## EXERCISE GOAL
Your answer must be an exact copy of the entries below, with no pictures in it.

RECORDED DATA section start

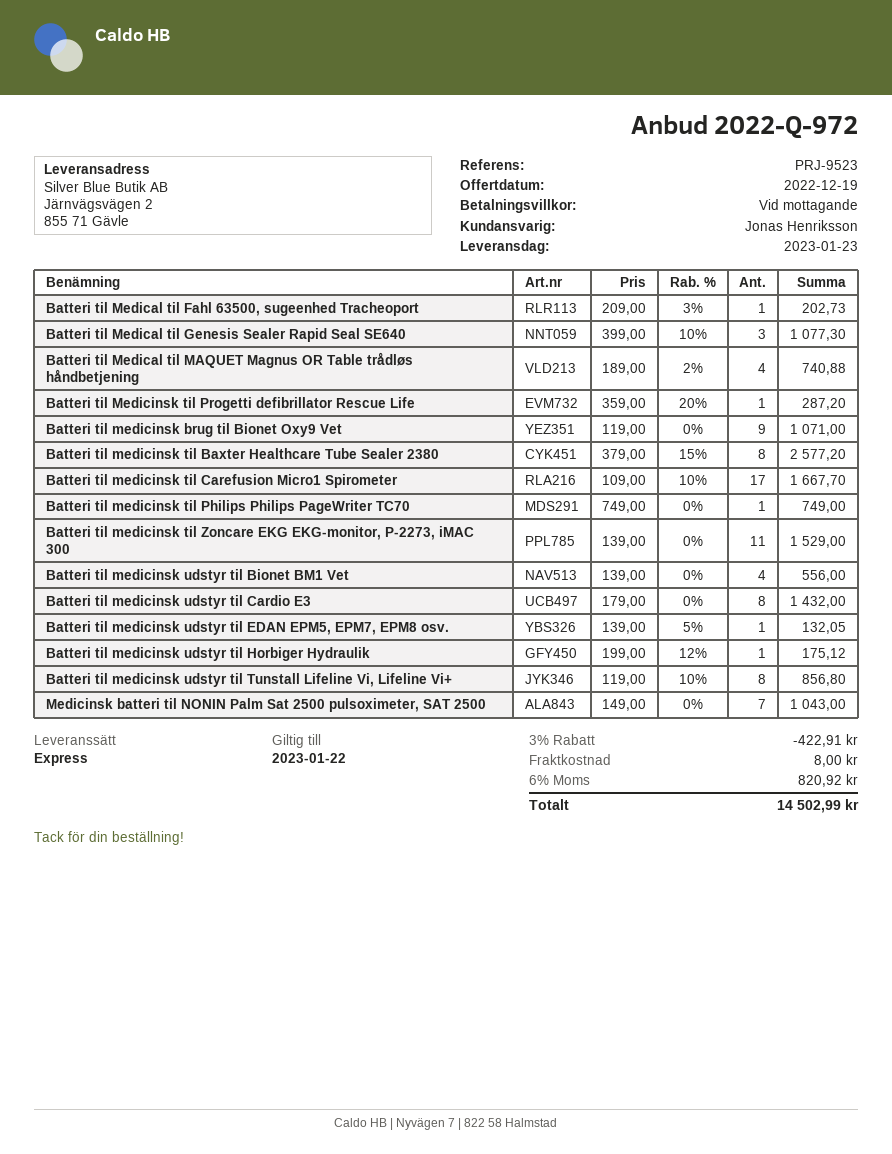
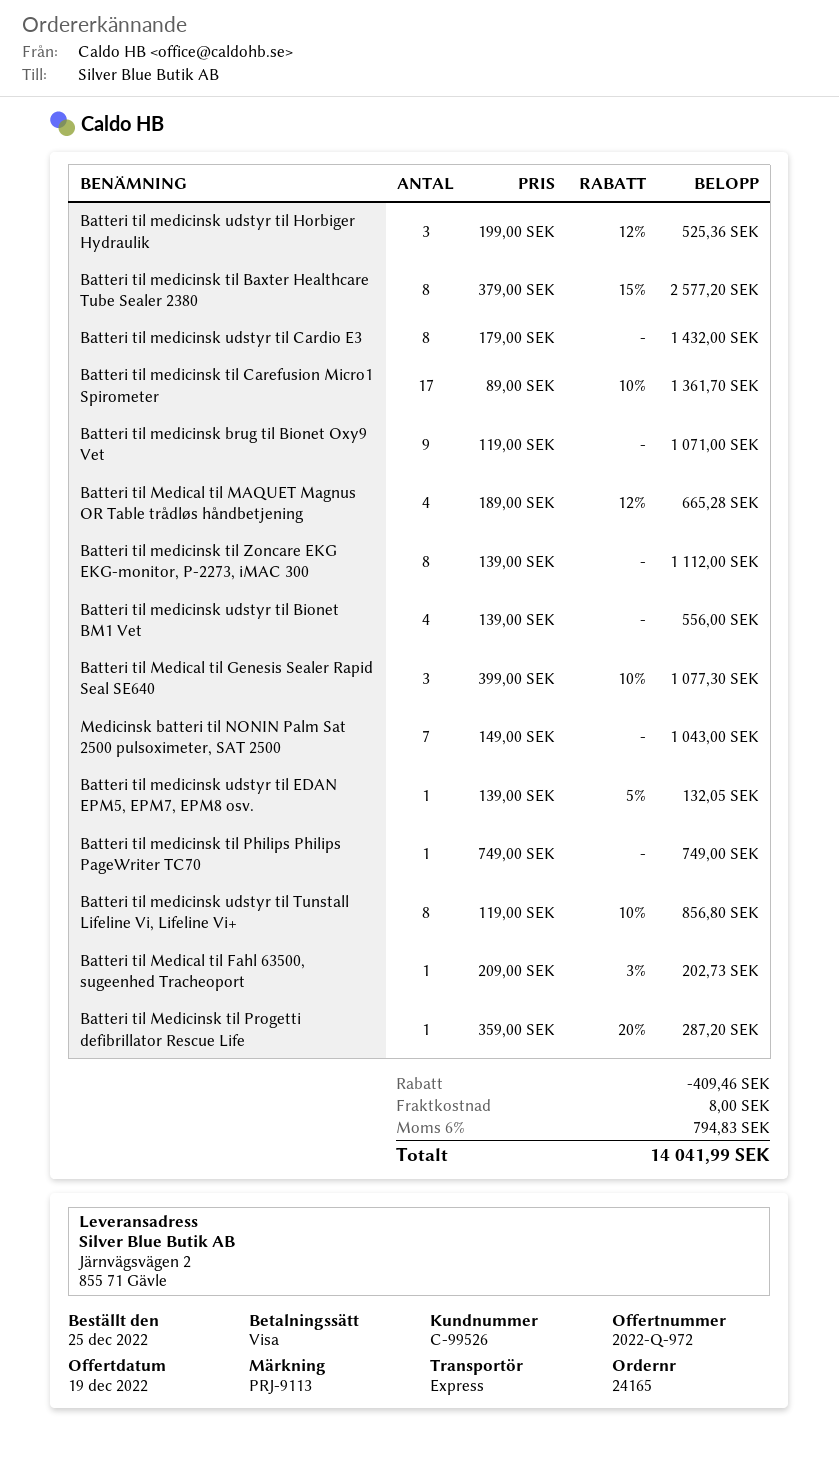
reference: PRJ-9523 -> PRJ-9113
Batteri til Medical til MAQUET Magnus OR Table trådløs håndbetjening: 4 x 189.00 - 2% = 740.88 -> 4 x 189.00 - 12% = 665.28
Batteri til medicinsk til Carefusion Micro1 Spirometer: 17 x 109.00 - 10% = 1667.70 -> 17 x 89.00 - 10% = 1361.70
Batteri til medicinsk til Zoncare EKG EKG-monitor, P-2273, iMAC 300: 11 x 139.00 = 1529.00 -> 8 x 139.00 = 1112.00
Batteri til medicinsk udstyr til Horbiger Hydraulik: 1 x 199.00 - 12% = 175.12 -> 3 x 199.00 - 12% = 525.36
discount: 422.91 -> 409.46
tax: 6% = 820.92 -> 6% = 794.83
total: 14502.99 -> 14041.99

RECORDED DATA section end

## TASK ANSWER
reference: PRJ-9523 -> PRJ-9113
Batteri til Medical til MAQUET Magnus OR Table trådløs håndbetjening: 4 x 189.00 - 2% = 740.88 -> 4 x 189.00 - 12% = 665.28
Batteri til medicinsk til Carefusion Micro1 Spirometer: 17 x 109.00 - 10% = 1667.70 -> 17 x 89.00 - 10% = 1361.70
Batteri til medicinsk til Zoncare EKG EKG-monitor, P-2273, iMAC 300: 11 x 139.00 = 1529.00 -> 8 x 139.00 = 1112.00
Batteri til medicinsk udstyr til Horbiger Hydraulik: 1 x 199.00 - 12% = 175.12 -> 3 x 199.00 - 12% = 525.36
discount: 422.91 -> 409.46
tax: 6% = 820.92 -> 6% = 794.83
total: 14502.99 -> 14041.99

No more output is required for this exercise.